MoMA Appoints Star Curator Leah Dickerman to Lead New Content Team

The former curator will serve as the museum's director of editorial and content strategy, a newly created position.

Leah Dickerman, photo: Martin Seck, Courtesy of the Museum of Modern Art.

New York’s Museum of Modern Art (MoMA) is investing big in a new team tasked with promoting its collection and exhibitions outside the confines of the gallery space.

The squad will be led by Leah Dickerman, previously a curator in the museum’s painting and sculpture department, and Rob Baker, the former chief marketing officer for Tate in London. Dickerman will serve as MoMA’s director of editorial and content strategy; Baker has been appointed director of marketing and creative strategy.

Many museums, including the San Francisco Museum of Modern Art, the Walker Art Center in Minneapolis, and New York’s Metropolitan Museum of Art, have developed creative and ambitious publications and digital programs to supplement their exhibitions. But it is rare for a prominent curator to make the leap to a dedicated content team.

Rob Baker. Image courtesy the Museum of Modern Art, New York. Photo: Martin Sekera.

Dickerman has organized notable shows including “Robert Rauschenberg: Among Friends” (currently on view through September 17) and the 2015 exhibition of Jacob Lawrence’s Migration Series. Both shows offer a taste of what Dickerman might have in store for audiences in her new role.

The Rauschenberg exhibition was accompanied by a three-part video series documenting the installation of the artist’s messy Mud Muse. The Lawrence exhibition, meanwhile, inspired not only a traditional catalogue but also a children’s book, newly commissioned poetry, and a flashy data visualization of population changes during the Great Migration.

MoMA’s expanded approach to content comes as it prepares to open its Diller Scofidio + Renfro-designed extension in 2019. Baker is no stranger to the media frenzy surrounding high-profile museum projects; he oversaw marketing for the launch of the expanded Tate Modern in 2016.

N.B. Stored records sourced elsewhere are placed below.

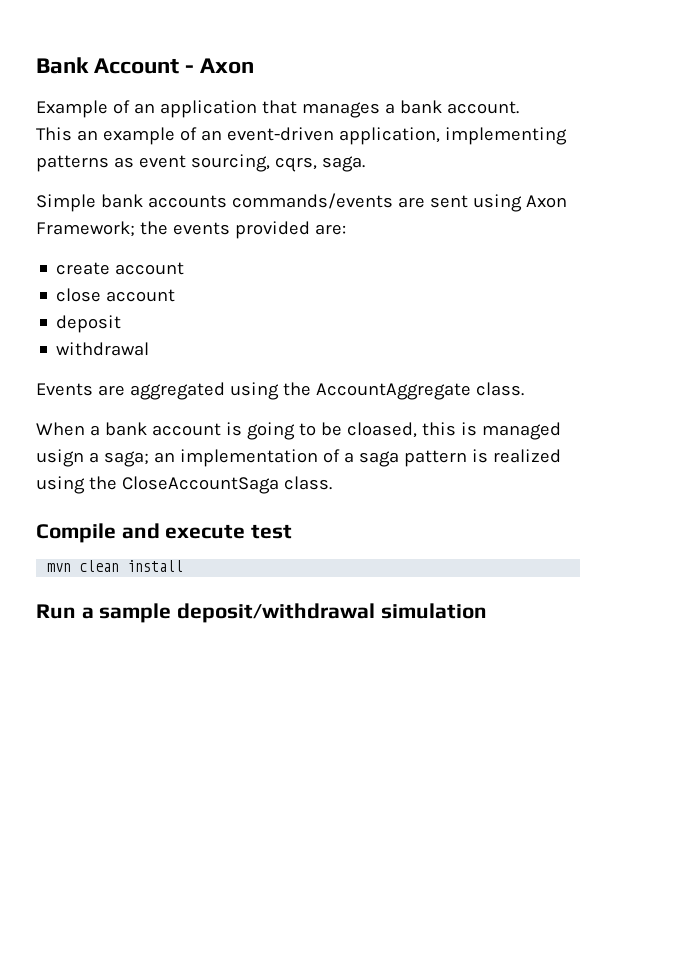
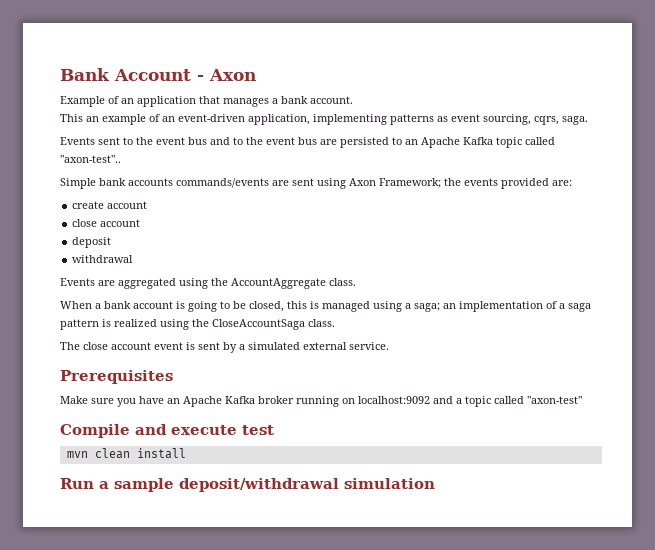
+ Events sent to the event bus and to the event bus are persisted to an Apache Kafka topic called "axon-test"..
- When a bank account is going to be cloased, this is managed usign a saga; an implementation of a saga pattern is realized using the CloseAccountSaga class.
+ When a bank account is going to be closed, this is managed using a saga; an implementation of a saga pattern is realized using the CloseAccountSaga class.
+ The close account event is sent by a simulated external service.
+ Prerequisites
+ Make sure you have an Apache Kafka broker running on localhost:9092 and a topic called "axon-test"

In a statement about the new team, Dickerman said: “To think in new ways about how our platforms can nurture thought, discussion, and inspiration is a key challenge facing museums now. I am thrilled to have the opportunity to collaborate with Rob and my colleagues across the Museum to create a comprehensive strategy for developing innovative content about our extraordinary collection and programs in ways that are relevant for today.”